The problem ->
In this exercise, the entries below include pictures. Repeat exactly the lines from the line with "[696,1133,727,1147] Every ->" to the line with "[55,721,308,732] The Gate", including both, but without the pictures.

(Records excerpted from a collection)
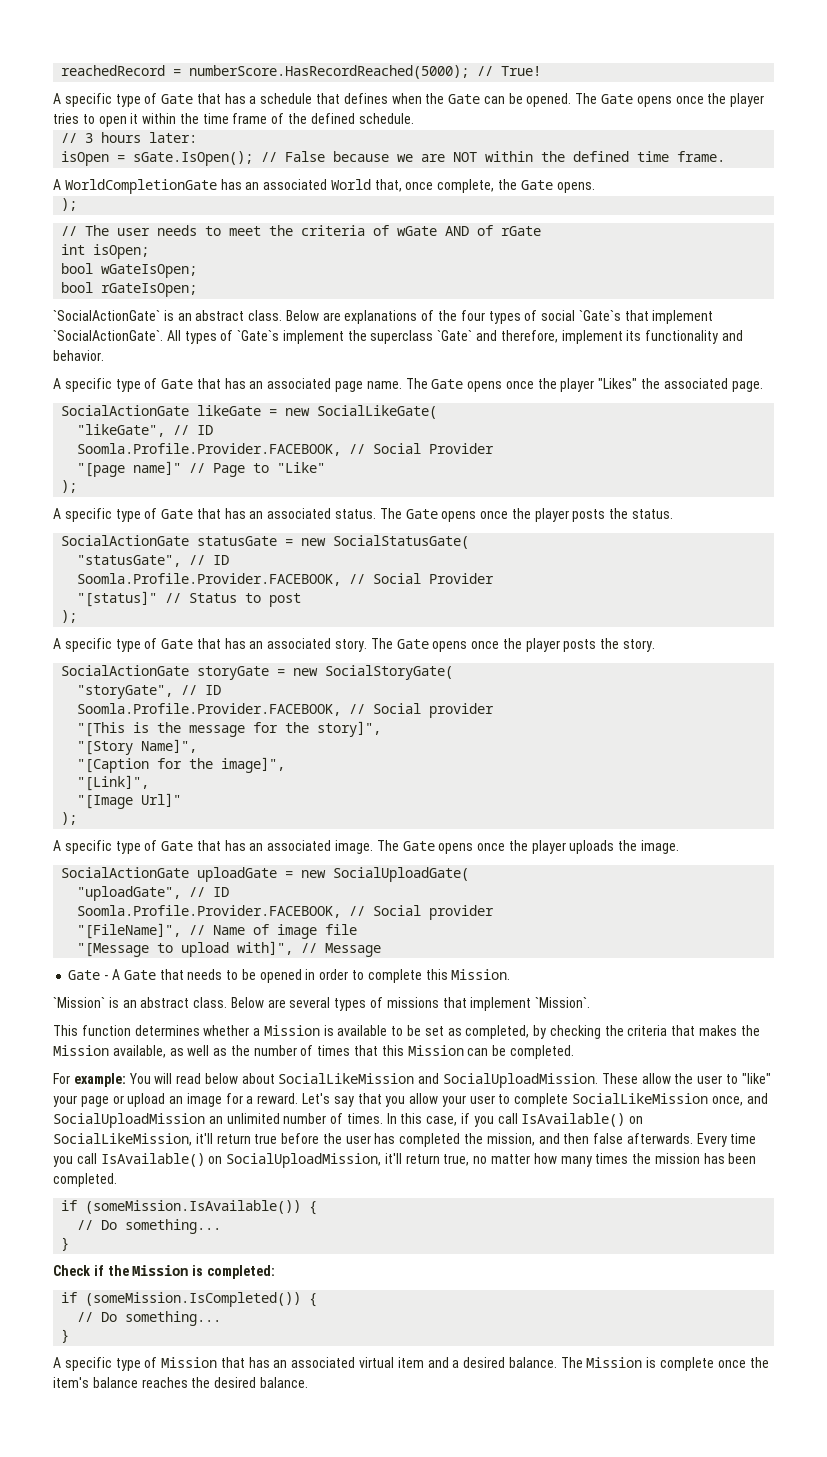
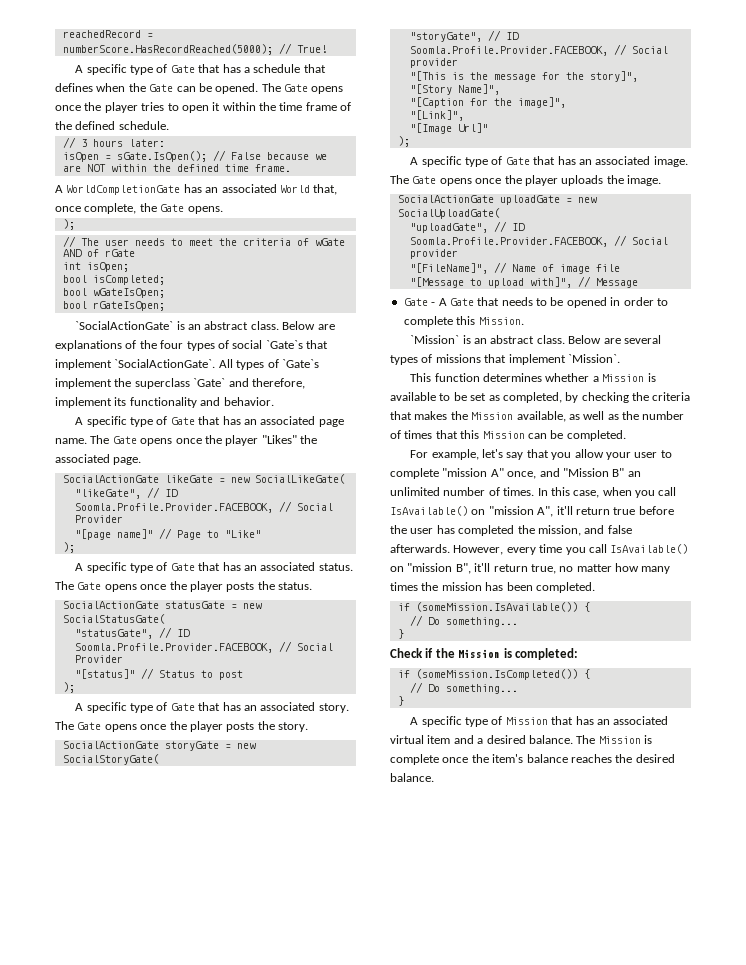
(150, 251) none -> [62,275,165,285] // bool isCompleted;
[73,1073,771,1088] [53,1093,331,1107] example: You will read below about SocialLikeMission and SocialUploadMission. These allow the user to "like" your page or upload an image for a reward. Let's -> [431,449,504,460] example, let's
[572,1093,768,1106] [53,1113,205,1128] SocialLikeMission once, and SocialUploadMission -> [442,468,625,479] "mission A" once, and "Mission B"
[461,1113,644,1127] [53,1133,192,1146] if you call IsAvailable() on SocialLikeMission, -> [602,487,677,498] [390,506,554,517] when you call IsAvailable() on "mission A",
[563,1133,590,1144] then -> (605, 529) none
[696,1133,727,1147] Every -> [453,545,536,555] However, every
[226,1153,382,1168] SocialUploadMission, -> [407,563,471,574] "mission B",

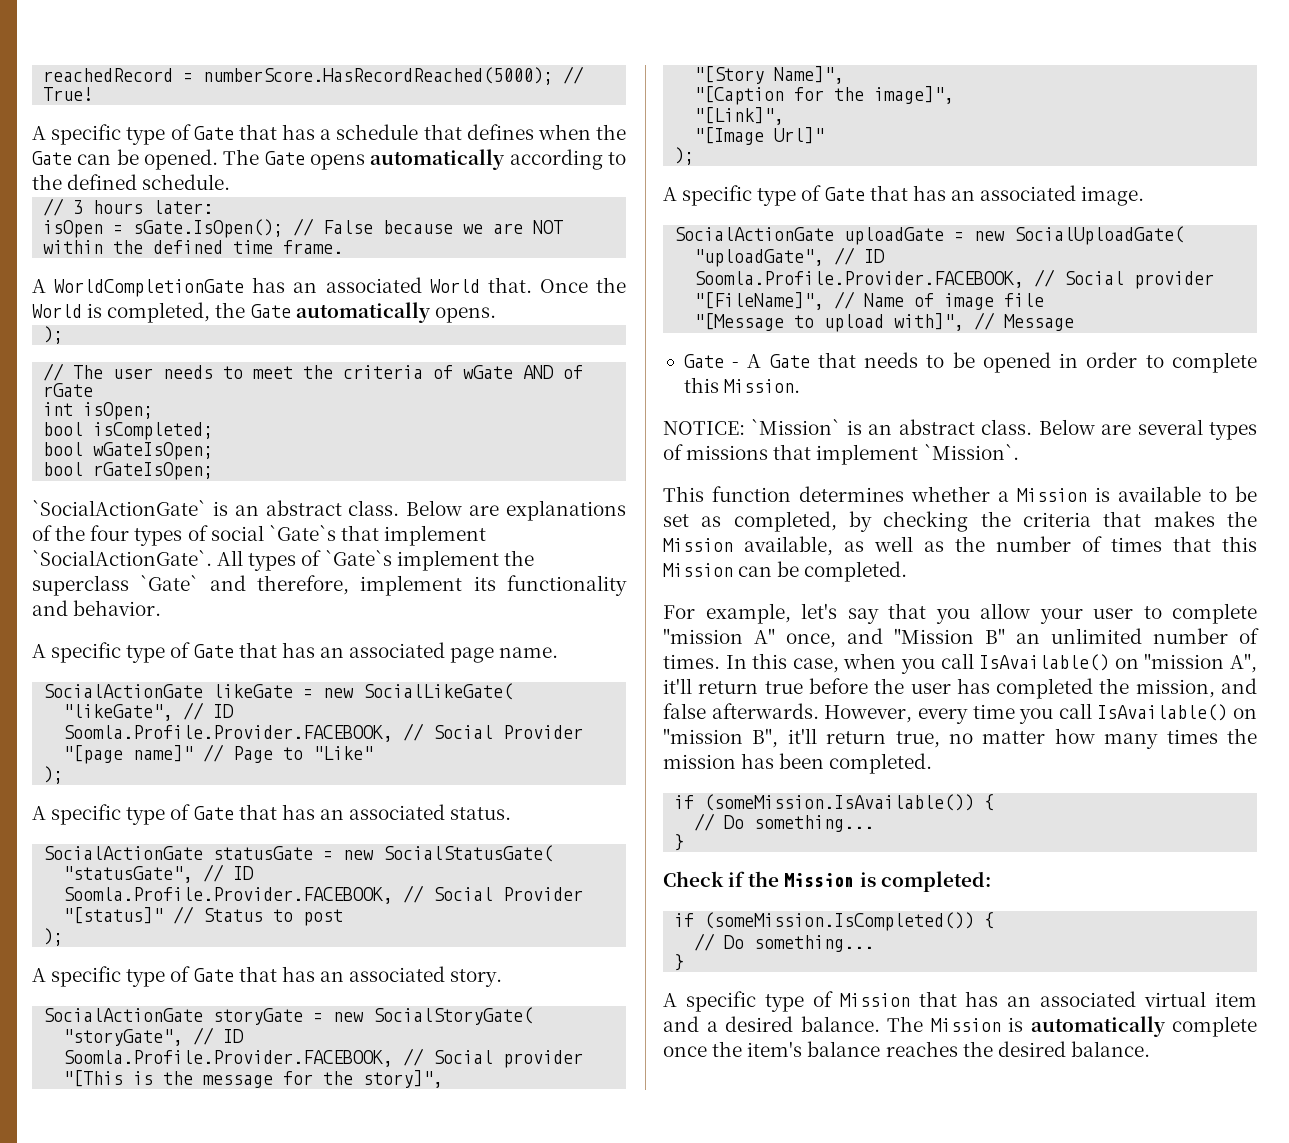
[55,102,352,113] once the player tries to open it within the time frame of -> [370,149,627,170] automatically according to
[313,184,338,195] [55,203,185,214] that, once complete, the Gate -> [487,277,626,293] [32,302,431,323] that. Once the World is completed, the Gate automatically
[90,435,317,446] [55,454,142,465] The Gate opens once the player "Likes" the associated page. -> (559, 652) none
[55,581,312,592] The Gate opens once the player posts the status. -> (512, 813) none
[55,721,308,732] The Gate opens once the player posts the story. -> (503, 978) none
[390,175,661,186] The Gate opens once the player uploads the image. -> (1145, 196) none
(524, 321) none -> [663,421,745,435] NOTICE:
(652, 739) none -> [1030,1016,1166,1037] automatically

Finished exercise ->
[696,1133,727,1147] Every -> [453,545,536,555] However, every
[226,1153,382,1168] SocialUploadMission, -> [407,563,471,574] "mission B",

[55,102,352,113] once the player tries to open it within the time frame of -> [370,149,627,170] automatically according to
[313,184,338,195] [55,203,185,214] that, once complete, the Gate -> [487,277,626,293] [32,302,431,323] that. Once the World is completed, the Gate automatically
[90,435,317,446] [55,454,142,465] The Gate opens once the player "Likes" the associated page. -> (559, 652) none
[55,581,312,592] The Gate opens once the player posts the status. -> (512, 813) none
[55,721,308,732] The Gate opens once the player posts the story. -> (503, 978) none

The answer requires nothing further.